For those who say perhaps not (and I’ve not seen any decent coverage of these elsewhere) I hope this article proves useful.
1 of 3 - Balthaga
The results on a big pile of samples (66) from the 15 tenements stretching 1,500 Km2 are imminently due and indications of Lithium, Nickel, Rare Earths, Copper and Molybdenum are hoped for.
POW has a 30% earn in agreement with EV Metals Group Plc (EVM) in return for sole funding $500k of expenditure. That implies the project has a $1.66m for now.
POW geologists have been out sniffing (more on that later) the Martian landscape and expect to return again in the winter months. So are returning soon. Desktop work has been done on potential targets to define the next steps and exploration work.
What is interesting here is the 70% JV partner EVM is not a miner but a processor.
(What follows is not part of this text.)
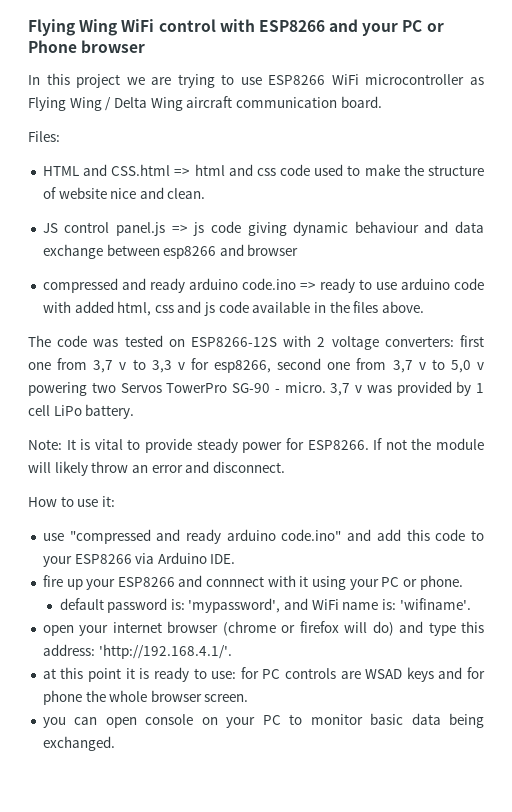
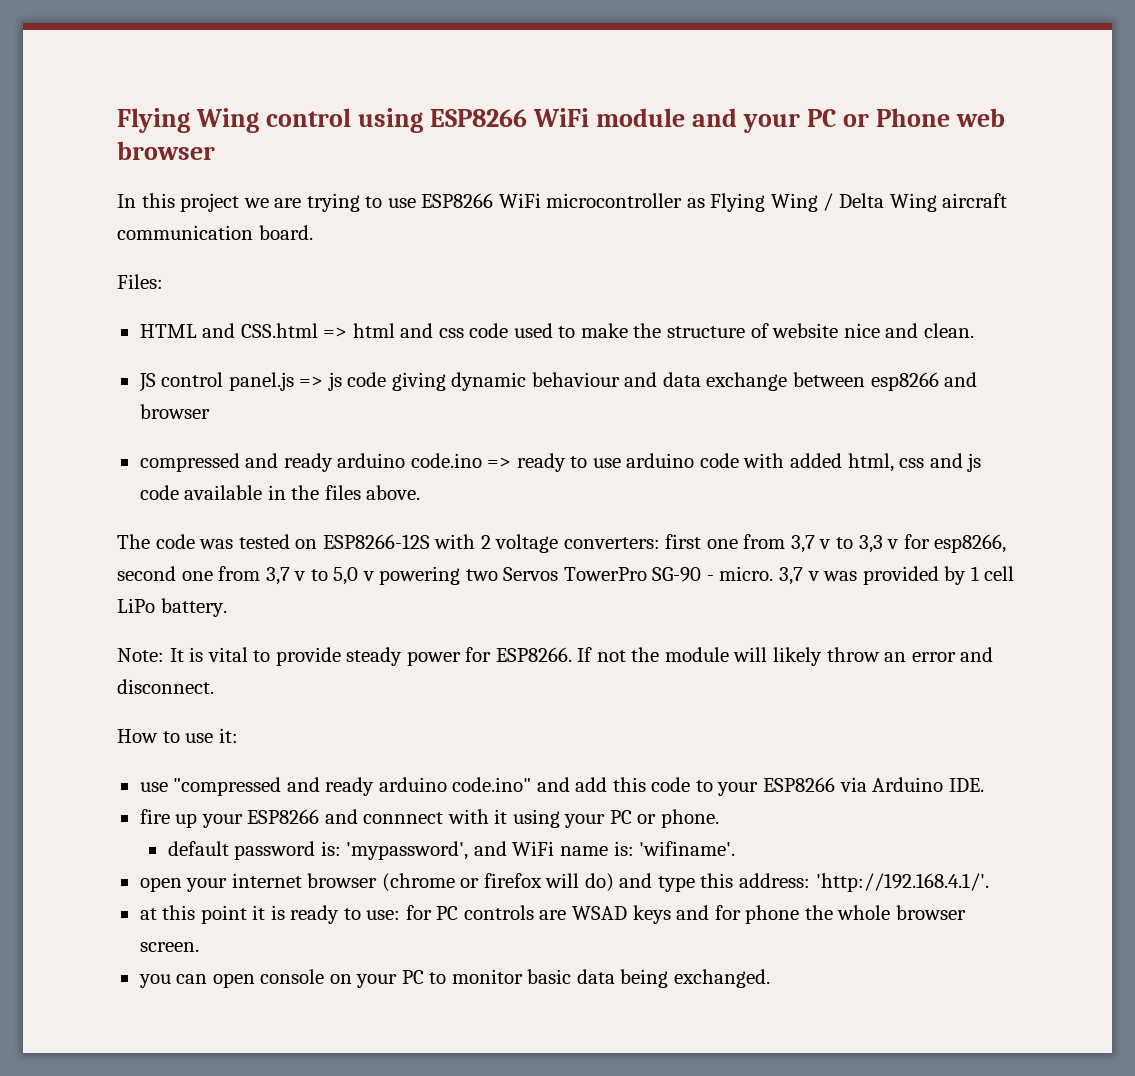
[28,19,325,36] Flying Wing WiFi control with ESP8266 -> [117,108,686,133] Flying Wing control using ESP8266 WiFi module
(77, 46) none -> [956,108,1006,127] web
They are imminently building a 50KTPA chemicals plant for producing Lithium Hydroxide as a way to diversify KSA’s reliance on selling oil. A 50KTPA Lithium processing plant is fairly enormous (equates to 6.25m EVs per year), and the intention is to triple it to 150KTPA in the future (18.75m EVs).
If POW can find Lithium there is a ready market for it because the Saudi’s are imminently building processing for it. If no Lithium is found in the KSA then they will have to import it. Potentially they will expand the plant too. So the Lithium processing could triple the demand for Ore if they expand it to 150KTPA.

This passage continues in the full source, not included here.